Die Hintertür ist ihre Rettung. Schnell legt sie genug Münzen auf den Tisch, um ihre Bestellung zu bezahlen. Ein Kopf taucht am Ende des Stegs auf, direkt bei der Leiter, die dort hinunter zum Wasser geht. Ein Mann steigt herauf, dreht sich um, reicht einem anderen die Hand. Dieser hilft dem Nächsten. Immer mehr Männer steigen herauf, immer größer wird Anns Panik.

Sie huscht durch den Raum, zur Hintertür, umfasst den Türknauf, will hinaus.

Ein unterdrückter Schrei lässt sie herumfahren, Metall schlägt auf Metall. Ann eilt zurück und um die Ecke. „Was ist passiert?“

Bess wirbelt herum, ihre blauen Augen sind schmal, schwimmen in Tränen, die Augenlider sind rot. „Alles in Ordnung. Ich bringe Ihnen gleich Ihren Kaffee.“ Sie nimmt die Hand aus dem fließenden kalten Wasser und greift nach einer frischen weißen Tasse. Doch der Schmerz lässt sie zusammenzucken, die Tasse rutscht ihr aus der Hand.

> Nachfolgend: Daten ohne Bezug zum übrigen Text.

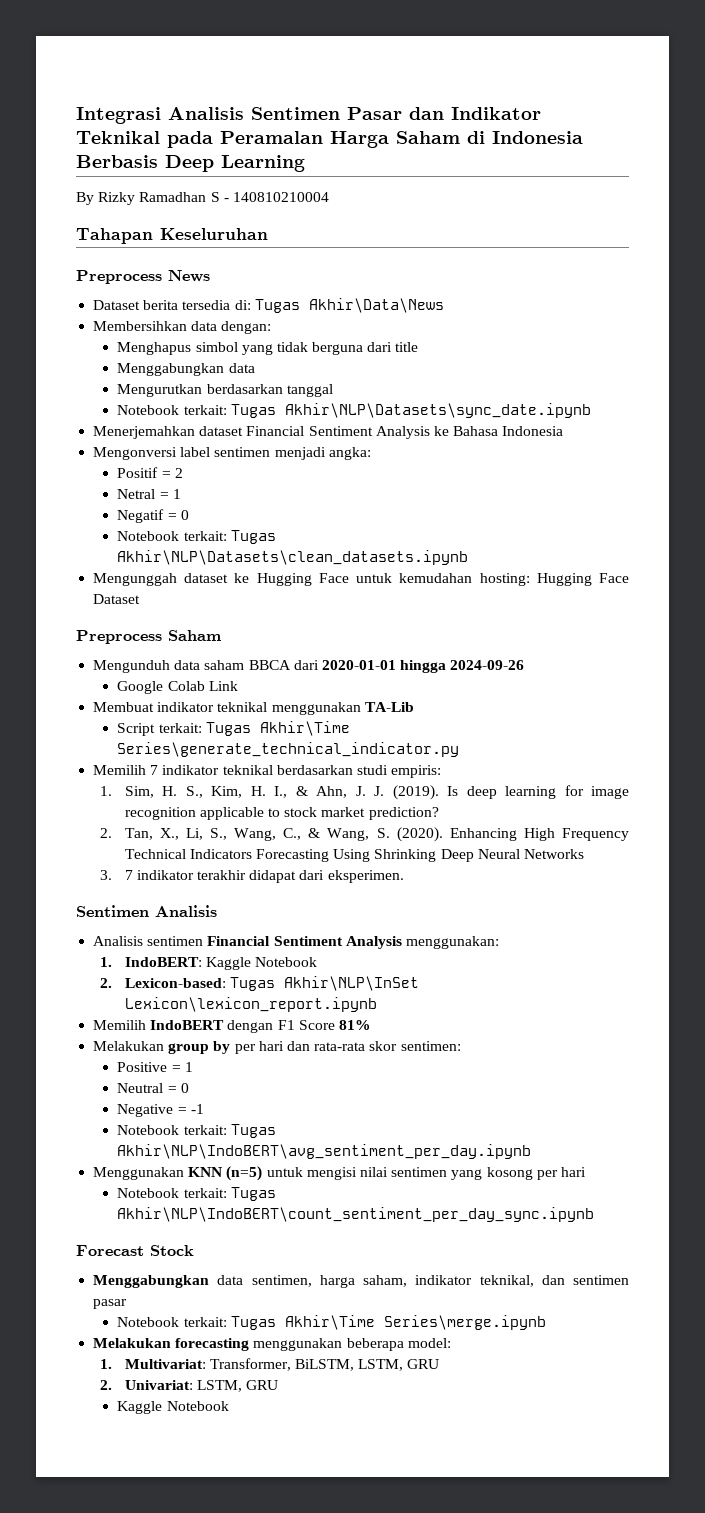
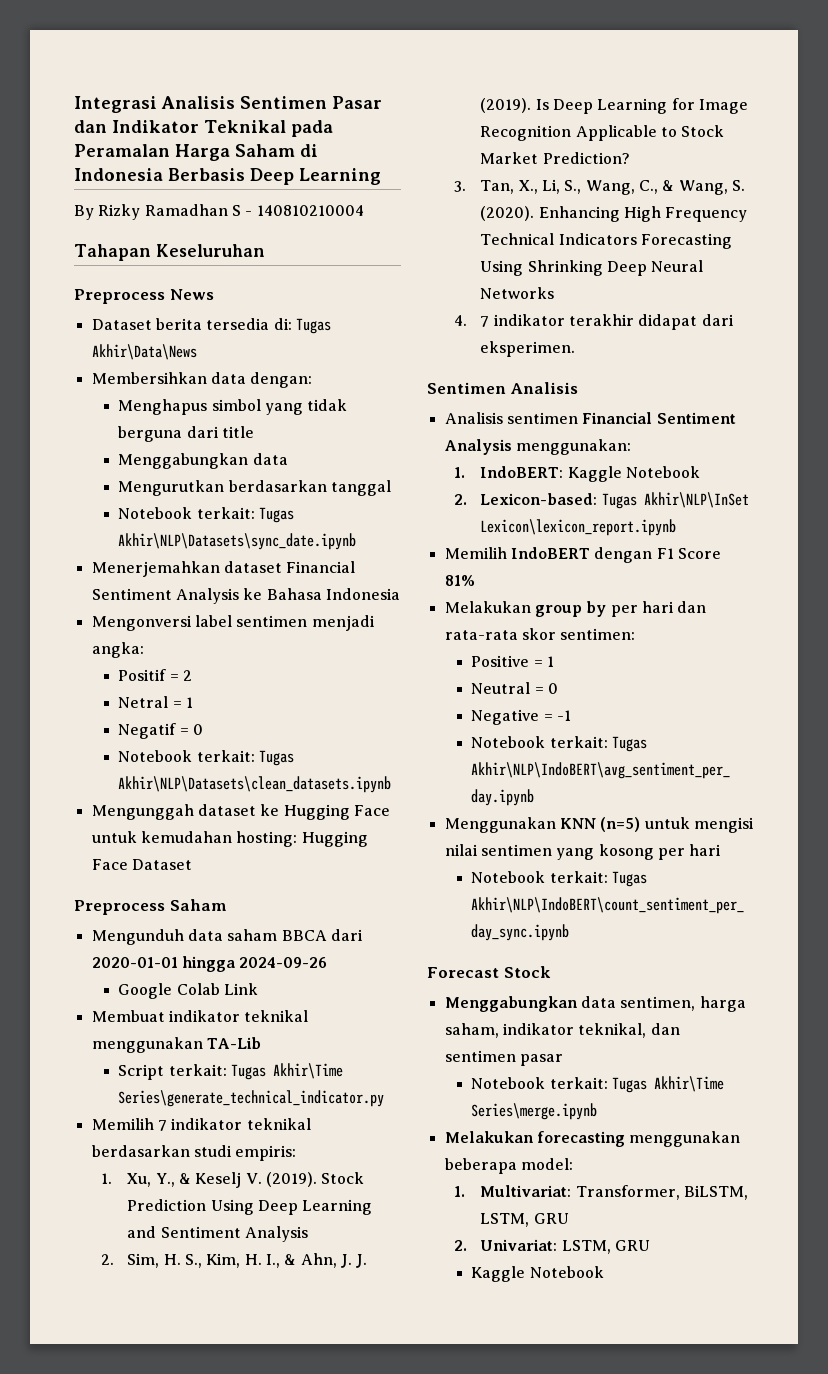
- 1. Sim, H. S., Kim, H. I., & Ahn, J. J. (2019).
+ 1. Xu, Y., & Keselj V. (2019). Stock Prediction Using Deep Learning and Sentiment Analysis
+ 2. Sim, H. S., Kim, H. I., & Ahn, J. J. (2019).
- Is deep learning for image recognition applicable to stock market prediction?
- 2. Tan, X., Li, S., Wang, C., & Wang, S. (2020).
+ Is Deep Learning for Image Recognition Applicable to Stock Market Prediction?
+ 3. Tan, X., Li, S., Wang, C., & Wang, S. (2020).
- 3. 7 indikator terakhir didapat dari eksperimen.
+ 4. 7 indikator terakhir didapat dari eksperimen.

„Der Kaffee kann warten“, sagt Ann, „haben Sie sich verbrannt?“ Sie macht einen weiteren Schritt auf Bess zu und bückt sich, um die Hand besser sehen zu können. Den warnenden Blick von Bess ignoriert sie, das hat sie damals schon gelernt.

„Es ist nichts“, beharrt Bess.

Ein leicht verbrannter Geruch macht sich bemerkbar, Rauch steigt aus der Pfanne auf. Der Pfannenwender liegt auf dem Boden, Bess will sich bücken, Ann ist schneller.